Frustrated beyond belief with my teenage son

J

jdilley

Guest
First and foremost, I love my son, but I'm at the breaking point with him. My 16-year-old son has gone from being kind, amiable, and a genuinely good young man to openly defiant, lazy, and demanding. Our biggest obstacle right now seems to be his 16-year-old girlfriend. She has him wrapped around her finger. School, family, and his behavior have all gone down the tubes. She places constant demands on his time, and no matter how many times we talk about getting priorities straight, he just doesn't seem to get it. Today I lost it and said some pretty upsetting things about her (although, I probably shouldn't have), but I can't take her constant control over him anymore. I told him she was bad for him, and doesn't seem to respect that he has his own responsibilities and obligations. He has so much potential, but when he's around her, it seems to fall by the wayside. Honestly, I'm sick of it, and tired of the whole situtation. Any parents who can help would be so greatly appreciated. I simply don't know what to do anymore. :sad-very:
 

BusynMember

Well-Known Member
Hi and welcome to the board.
I don't know if I can help, but I've raised three teens to adulthood and have two teens (one 17 and one 14).
The first thing I would worry about with a drastic change in any teenager is drug use. Even a kid who is smitten with a member of the opposite sex usually doesn't change drastically unless more is going on than just their relationship. While I find it perfectly normal for him to want to be with her rather than his family (what teen likes to be with his family????) I do think you need to delve more into his changes. It isn't just her. I would first and foremost check his room and anything else (cell phone?) for any inkling of drug use, which is probably the most common reason for a nice teenager to change very quickly. And often a first honey and drug use goes together.

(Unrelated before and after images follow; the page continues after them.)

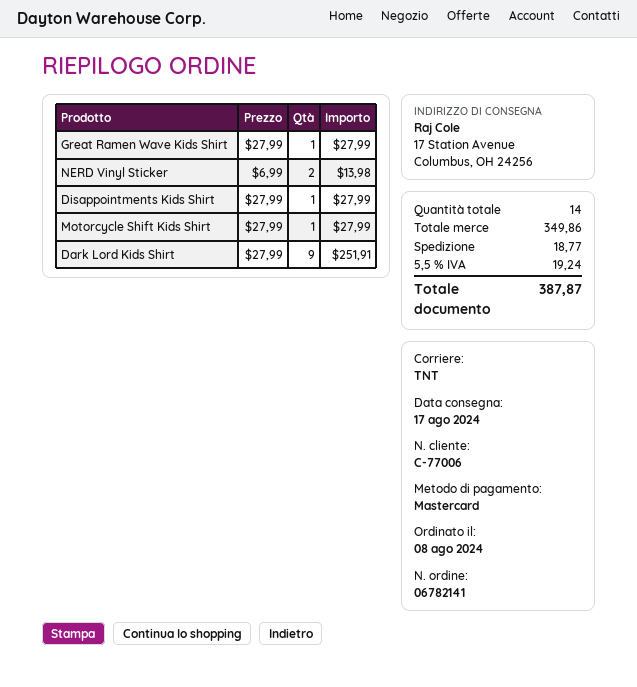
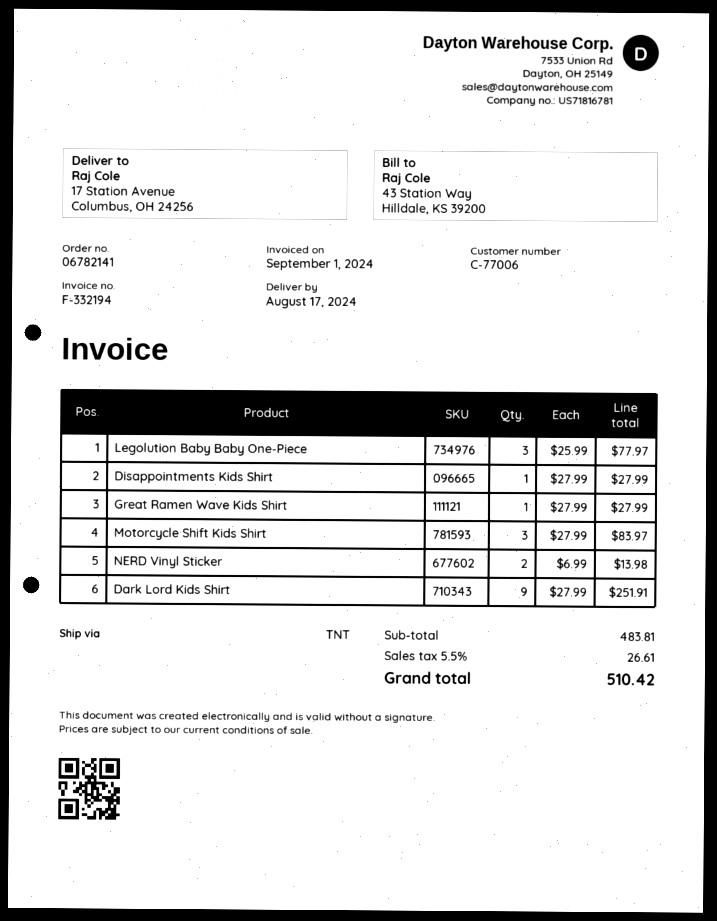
Motorcycle Shift Kids Shirt: 1 x 27.99 = 27.99 -> 3 x 27.99 = 83.97
Legolution Baby Baby One-Piece: none -> 3 x 25.99 = 77.97
subtotal: 349.86 -> 483.81
shipping: 18.77 -> none
tax: 5.5% = 19.24 -> 5.5% = 26.61
total: 387.87 -> 510.42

Get back to us and others will come along with their ideas. This is the first thing I thought of. OH ONE MORE THING! Don't talk bad about girlfriend. That will make him love her all the more. In fact, he'll get bored more quickly if you act nice to her, even if it kills you. As it is right now, you set up a battle...if he leaves her, he has to admit you were right. I'd apologize about fighting about her and let him lose interest on his own. He's only 16. He will.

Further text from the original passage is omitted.